The Senate Ethics Committee has evidence that Sen. Bob Packwood altered diaries that he was forced to surrender under court order, contradicting the lawmaker's assertion that the material was not changed, sources familiar with the Packwood investigation say.
On Wednesday, Packwood for the first time publicly denied that diaries turned over to the committee were changed - as the committee has charged.In an interview with The Associated Press, Packwood, R-Ore., asserted, "No altered diaries were ever given to the committee. The committee never received any altered materials."
The sources, speaking only on condition they not be named, said Packwood voluntarily provided unaltered versions of portions of his diaries to the committee, which was looking into allegations of sexual and official misconduct on Packwood's part.
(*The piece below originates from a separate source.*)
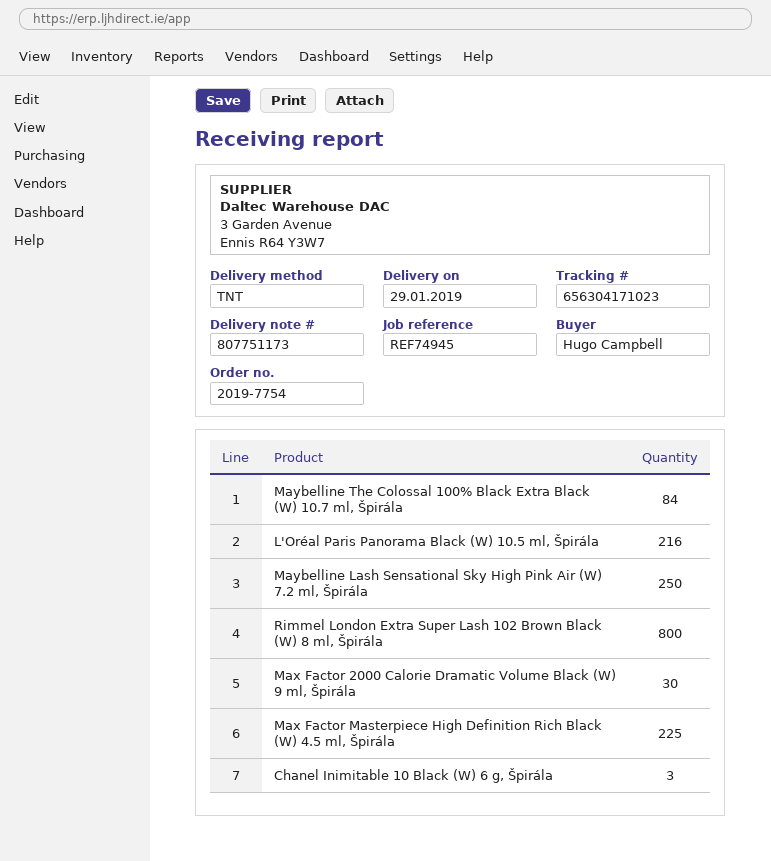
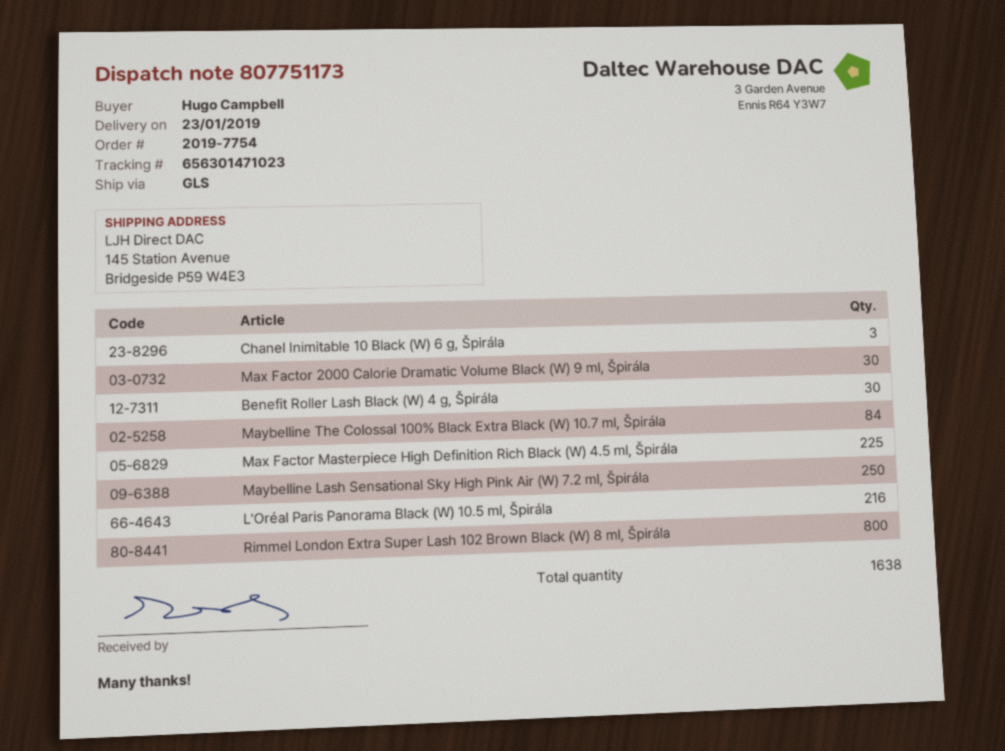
delivery date: 2019-01-29 -> 2019-01-23
shipping method: TNT -> GLS
tracking number: 656304171023 -> 656301471023
Benefit Roller Lash Black (W) 4 g, Špirála: none -> 30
But later, Packwood was forced by a federal judge to provide all diaries sought by the committee, and those diaries had evidence of alteration, the sources said.
The committee in May found "substantial credible evidence" that the senator altered the diaries when he learned the committee might subpoena them to seek evidence of improper conduct.
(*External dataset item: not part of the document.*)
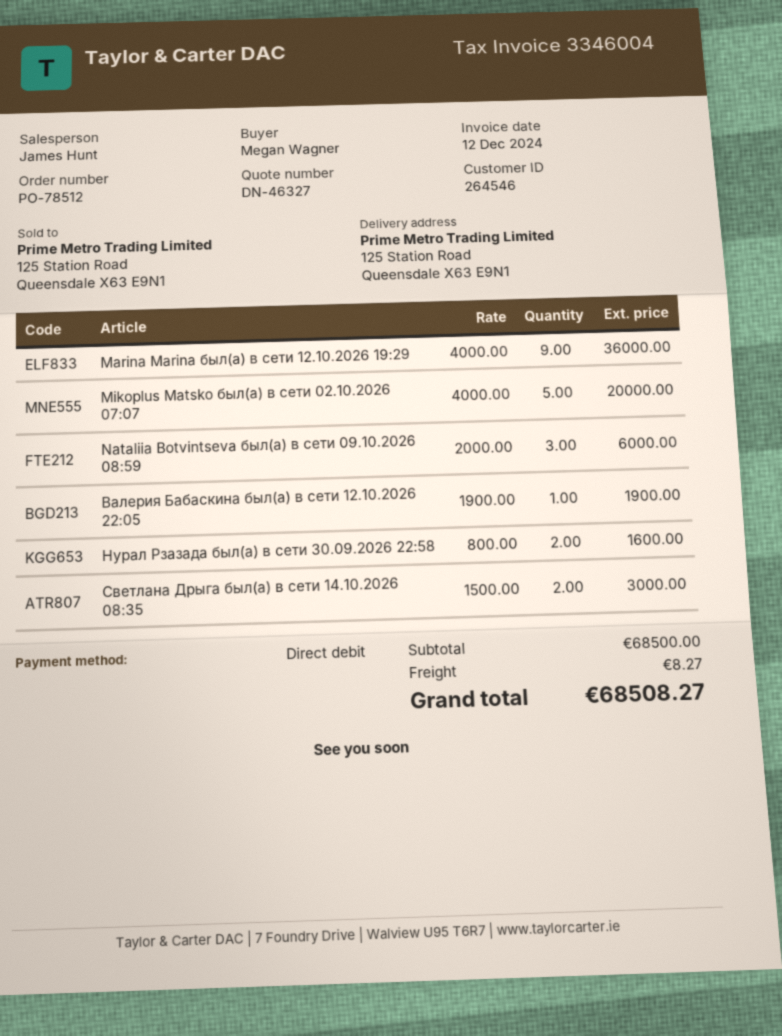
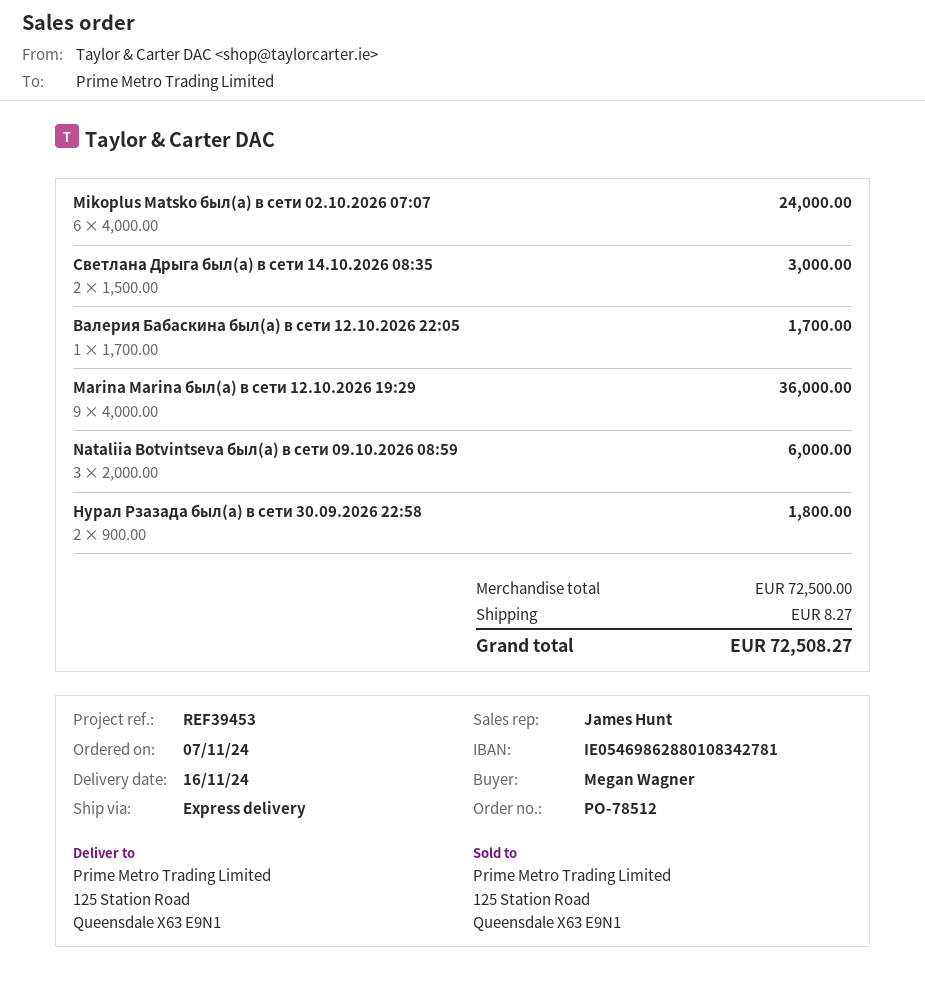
Mikoplus Matsko был(а) в сети 02.10.2026 07:07: 5 x 4000.00 = 20000.00 -> 6 x 4000.00 = 24000.00
Валерия Бабаскина был(а) в сети 12.10.2026 22:05: 1 x 1900.00 = 1900.00 -> 1 x 1700.00 = 1700.00
Нурал Рзазада был(а) в сети 30.09.2026 22:58: 2 x 800.00 = 1600.00 -> 2 x 900.00 = 1800.00
subtotal: 68500.00 -> 72500.00
total: 68508.27 -> 72508.27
The committee issued the same finding for allegations that Packwood made unwanted sexual advances toward 17 women in 18 instances between 1969 and 1990 and that he sought jobs for his wife, while the couple was divorcing, from lobbyists and businessmen with interests in legislation.
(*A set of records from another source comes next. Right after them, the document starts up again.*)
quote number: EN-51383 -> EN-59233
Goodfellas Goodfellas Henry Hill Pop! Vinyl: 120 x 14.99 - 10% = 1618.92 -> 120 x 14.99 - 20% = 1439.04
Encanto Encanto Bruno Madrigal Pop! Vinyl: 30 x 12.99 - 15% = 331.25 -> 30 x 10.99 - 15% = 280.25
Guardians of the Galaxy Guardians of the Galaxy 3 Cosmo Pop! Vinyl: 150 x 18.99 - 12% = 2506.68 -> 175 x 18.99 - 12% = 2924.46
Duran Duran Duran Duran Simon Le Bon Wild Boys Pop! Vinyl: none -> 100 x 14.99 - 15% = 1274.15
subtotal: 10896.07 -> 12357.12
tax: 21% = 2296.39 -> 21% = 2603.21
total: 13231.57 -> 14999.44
While much of the case has focused on sexual misconduct, sources said some committee mem-ers believe the diary charge is crucial because - if proven - it would show that Packwood tried to obstruct a Senate investigation.
Further, under the committee rules, a committee finding of obstruction almost certainly would be referred to Justice Department criminal investigators.
Packwood had brought the diary issue to court, challenging a committee subpoena for the material.